Skip to content

mohd-akram/jify

Repository files navigation

jify

jify is an experimental library/tool for querying large (GBs) JSON files. It does this by first indexing the required fields. It can also be used as an append-only database.

When a JSON file is indexed (eg. data.json) an index file is created in the same directory with a .index.json extension (eg. data.index.json).

Install

npm install jify

Usage

import { Database, predicate as p } from "jify";

const db = new Database("books.json");

// Create
await db.create();

// Insert - Single
await db.insert({
  title: "Robinson Crusoe",
  year: 1719,
  author: { name: "Daniel Defoe" },
});

// Insert - Batch
await db.insert([
  {
    title: "Great Expectations",
    year: 1861,
    author: { name: "Charles Dickens" },
  },
  {
    title: "Oliver Twist",
    year: 1838,
    author: { name: "Charles Dickens" },
  },
  {
    title: "Pride and Prejudice",
    year: 1813,
    author: { name: "Jane Austen" },
  },
  {
    title: "Nineteen Eighty-Four",
    year: 1949,
    author: { name: "George Orwell" },
  },
]);

// Index - creates books.index.json file
await db.index("title", "year", "author.name");

// Query
console.log("author.name = Charles Dickens, year > 1840");
const query = { "author.name": "Charles Dickens", year: p`> ${1840}` };
for await (const record of db.find(query)) console.log(record);

let records;

// Range query
console.log("1800 <= year < 1900");
records = await db.find({ year: p`>= ${1800} < ${1900}` }).toArray();
console.log(records);

// Multiple queries
console.log("year < 1800 or year > 1900");
records = await db
  .find({ year: p`< ${1800}` }, { year: p`> ${1900}` })
  .toArray();
console.log(records);

CLI

$ jify index --field title --field author.name --field year books.json
$ jify find --query "author.name=Charles Dickens,year>1840" books.json
$ jify find --query "year>=1800<1900" books.json
$ jify find --query "year<1800" --query "year>1900" books.json

Implementation

The index is implemented as a JSON array of skip list entries.

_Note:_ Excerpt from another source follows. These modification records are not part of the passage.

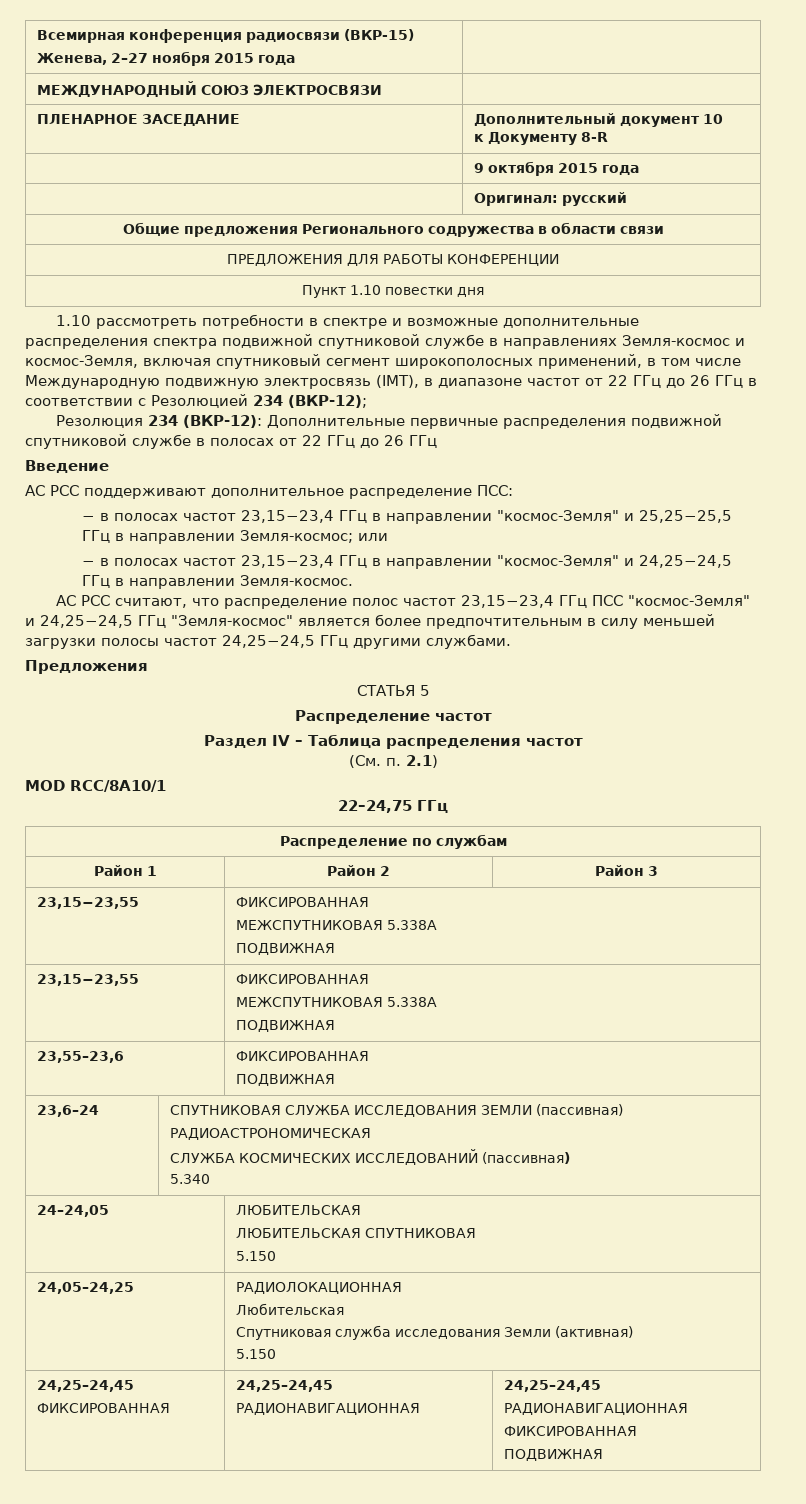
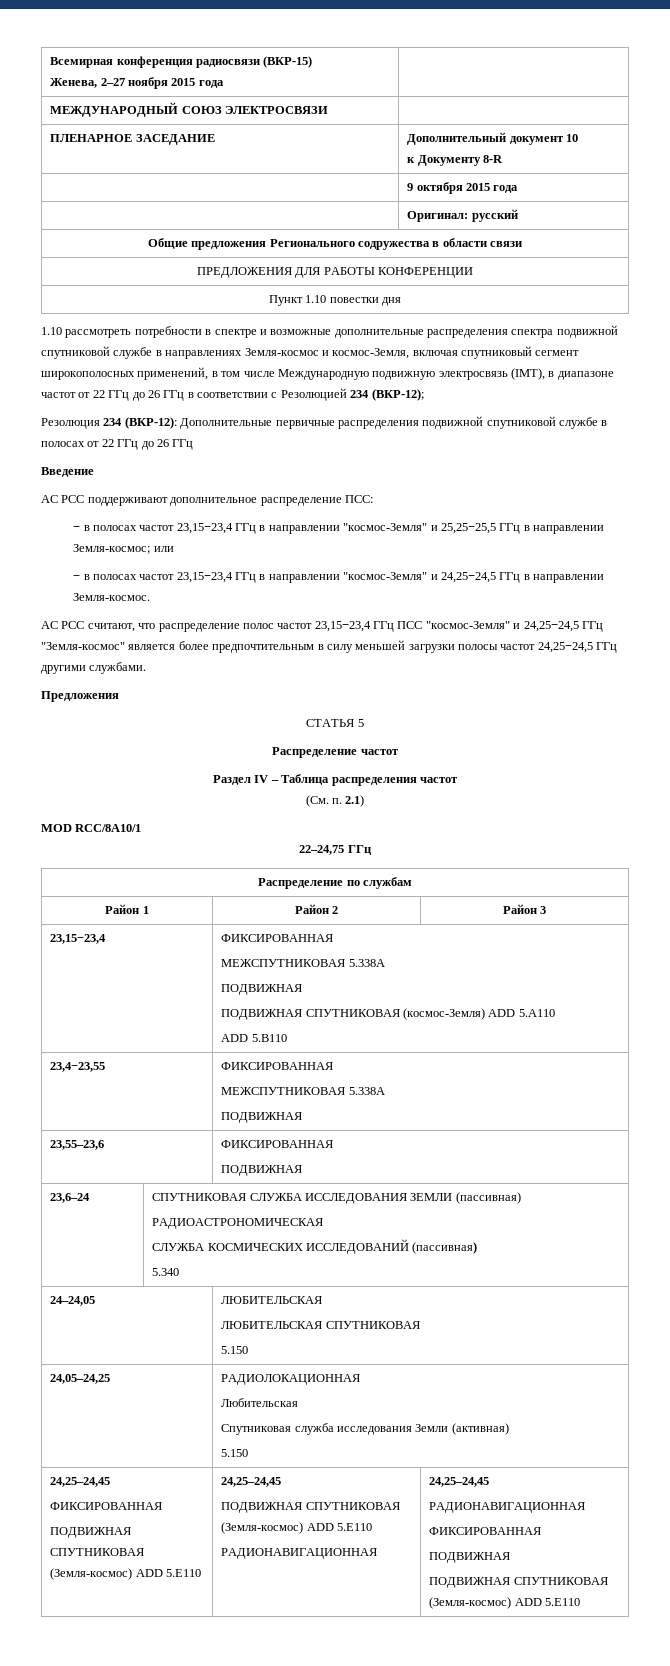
  Район 1 | Район 2 | Район 3
- 23,15−23,55 | ФИКСИРОВАННАЯ
+ 23,15−23,4 | ФИКСИРОВАННАЯ
  МЕЖСПУТНИКОВАЯ 5.338A
  ПОДВИЖНАЯ
- 23,15−23,55 | ФИКСИРОВАННАЯ
+ ПОДВИЖНАЯ СПУТНИКОВАЯ (космос-Земля) ADD 5.A110
+ ADD 5.B110
+ 23,4−23,55 | ФИКСИРОВАННАЯ
  24,05–24,25 | РАДИОЛОКАЦИОННАЯ
  Любительская
  Спутниковая служба исследования Земли (активная)
  5.150
  24,25–24,45
- ФИКСИРОВАННАЯ | 24,25–24,45
+ ФИКСИРОВАННАЯ
+ ПОДВИЖНАЯ СПУТНИКОВАЯ (Земля-космос) ADD 5.E110 | 24,25–24,45
+ ПОДВИЖНАЯ СПУТНИКОВАЯ (Земля-космос) ADD 5.E110
  РАДИОНАВИГАЦИОННАЯ | 24,25–24,45
  РАДИОНАВИГАЦИОННАЯ
  ФИКСИРОВАННАЯ
  ПОДВИЖНАЯ
+ ПОДВИЖНАЯ СПУТНИКОВАЯ (Земля-космос) ADD 5.E110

The entries are encoded as strings and all numbers embedded in the string are encoded using Z85. This implementation was chosen for its simplicity and to allow for using a single JSON file as an index. Better performance might be achieved by using a different data structure, a binary format, or multiple index files.

Performance

jify is reasonably fast. It can index about 1M records (~700 MB) per minute and supports parallel indexing of fields. Inserting (with indexes) has similar performance. Query time is < 5ms for the first result + (0.1ms find + 0.1ms fetch) per subsequent result. All tests on a MBP 2016 base model.